Not at all.

1

1833.  They don’t raise such humans in the old dominion, no how.—James Hall, ‘The Harpe’s Head,’ p. 91 (Phila.).

2

1833.  This aint no part of a priming, to places that I’ve seed afore, no how.—The same, ‘Legends of the West,’ p. 191. [For fuller quotation see PRIMING.]

3

1836.  He was lawyer enough, he said, to know that every offence should be tried on the spot where it was committed; and if he had stolen the pennies from his grandmother’s eyes in Louisiana, the people in Texas would have nothing to do with that affair, nohow they could fix it.—‘Col.
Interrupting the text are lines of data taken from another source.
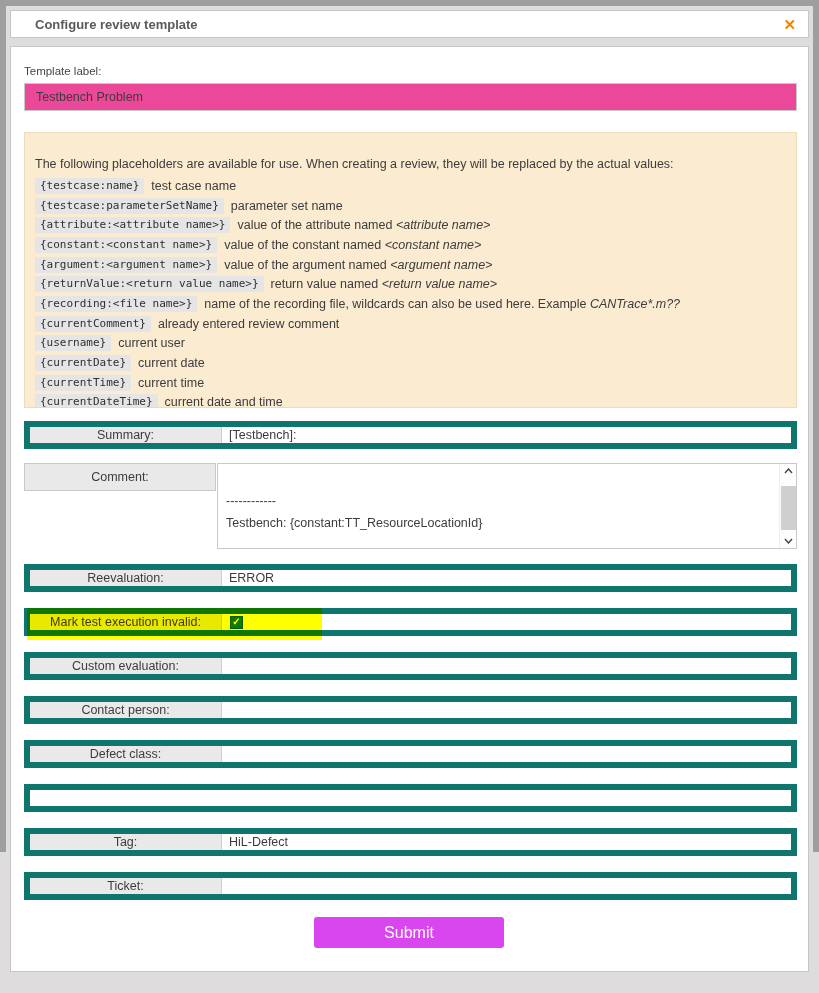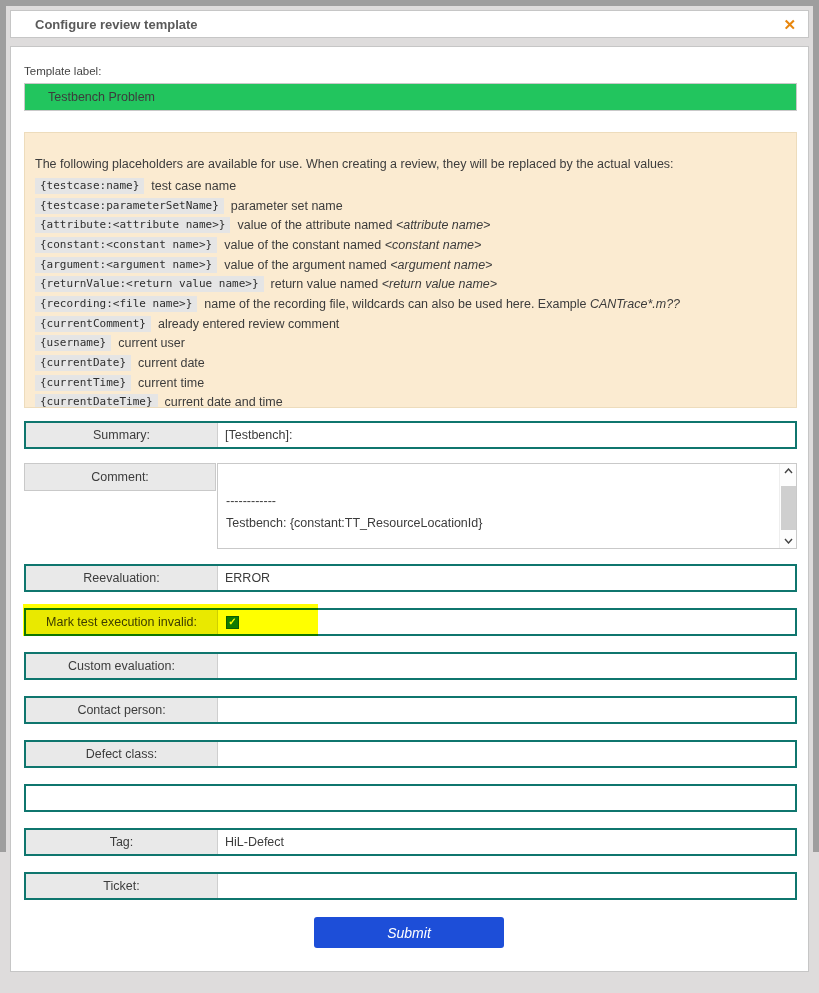"Testbench Problem" .tpl-input { background: #22c55e -> #ec4899; padding: 0 23px -> 0 11px }
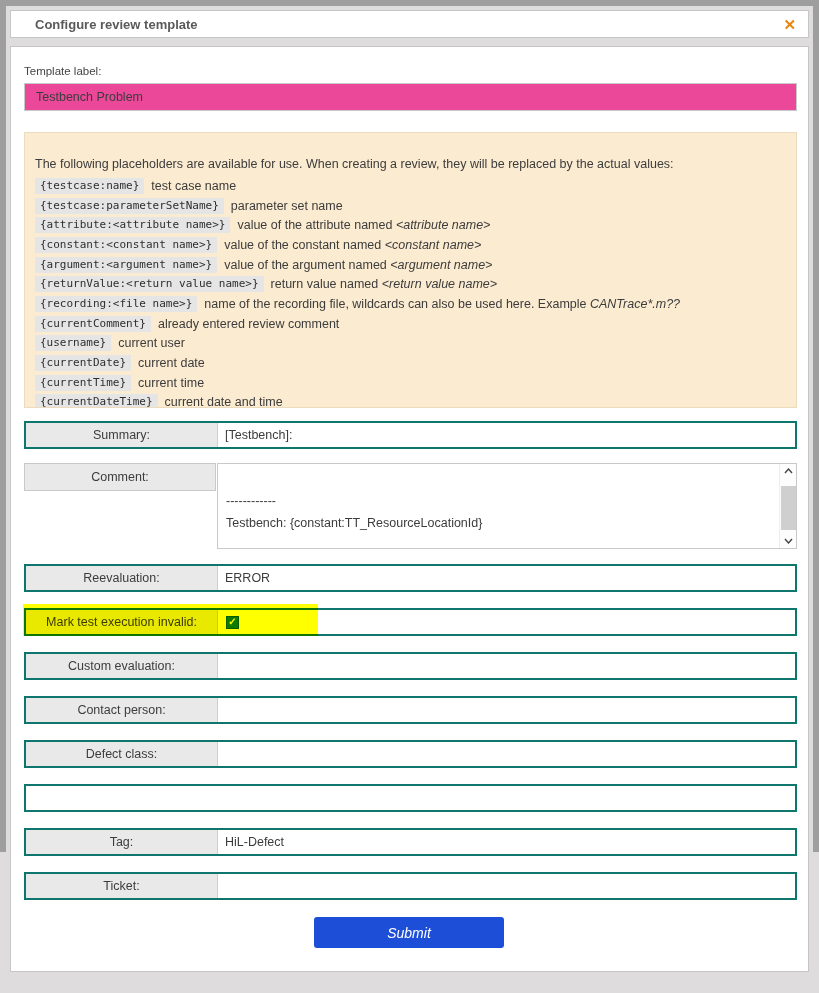"Summary:" .row { border: 2px solid #0f766e -> 6px solid #0f766e }
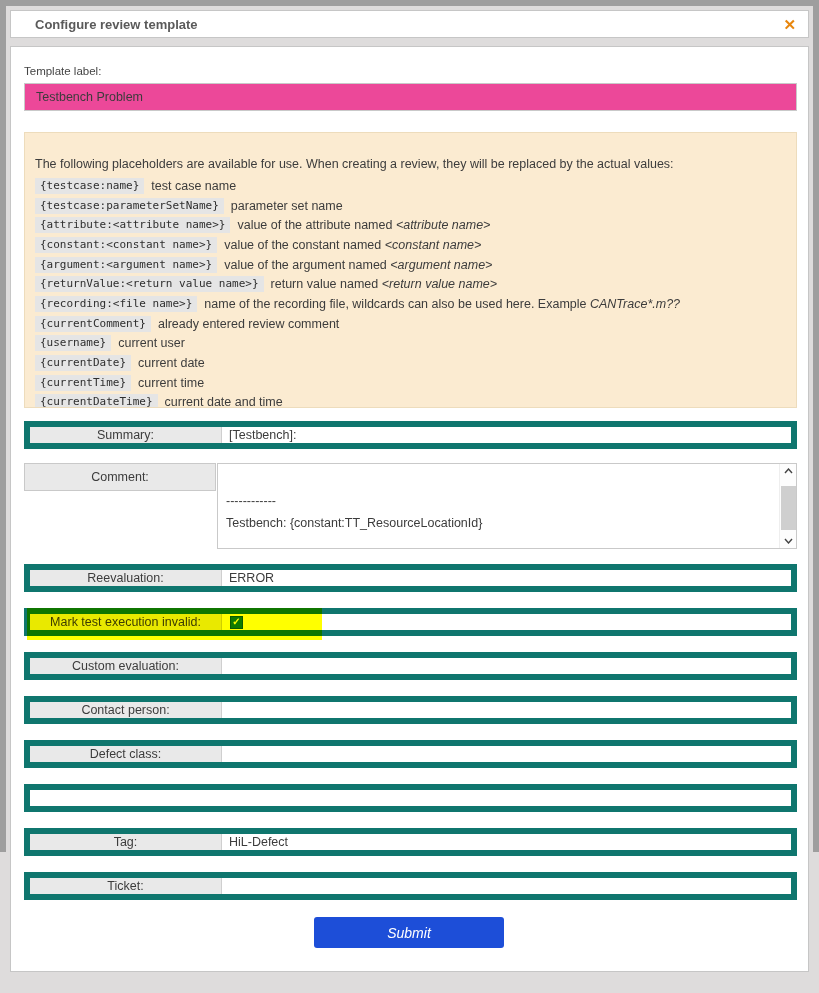"Submit" .submit-btn { background: #1d4ed8 -> #d946ef; font-size: 14px -> 16px; font-style: italic -> none }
Crockett in Texas,’ p. 125 (Phila.).

4

1843.  I doesn’t know a single letter in the A B C’s, and couldn’t read a chapter in the Bible no how you could fix it, bless the Lord!—I jist preach like old Peter and Poll, by the Sperit.—B. R. Hall (‘Robert Carlton’), ‘The New Purchase,’ i. 141.

5

1844.  Would you be so kind as to accommodate a stranger with a bowl of bread and milk?—Well, I allow I couldn’t, no how you can fix it.Yale Lit. Mag., ix. 264 (April).

6

1845.  This child aint to be beat, no how you can fix it!—W. T. Thompson, ‘Chronicles of Pineville,’ p. 23 (Phila.).

7

1846.  He’d never sell cheese by that rule any more, and he didn’t believe it was a good rule to sell by, no way it could be fixed.—Mr. McHenry of Kentucky, House of Repr., June 30: Cong. Globe, p. 1016, App.

8

1848.  This child don’t meddle with no more hard ware in this trap, no how!—Durivage and Burnham, ‘Stray Subjects,’ p. 104.

9

1851.  I have been brought up that way, and it can’t be whipped out of me nohow.—Mr. Cartter of Ohio, House of Repr., Feb. 25: Cong. Globe, p. 684.

10

1853.  They [the skippers] swear they’ll never stan’ that straight line “from headland to headland,” no way you can fix it.—Seba Smith (‘Major Downing’), ‘My Thirty Years Out of the Senate,’ p. 408 (1860).

11

1854.  Look a-here, Kurnel, you can sock along arter that b’ar jist as long as you ’ve a mind tu, and here ’s my six-shooter, but you can’t toll me up thar, nohow!Knick. Mag., xliii. 643 (June).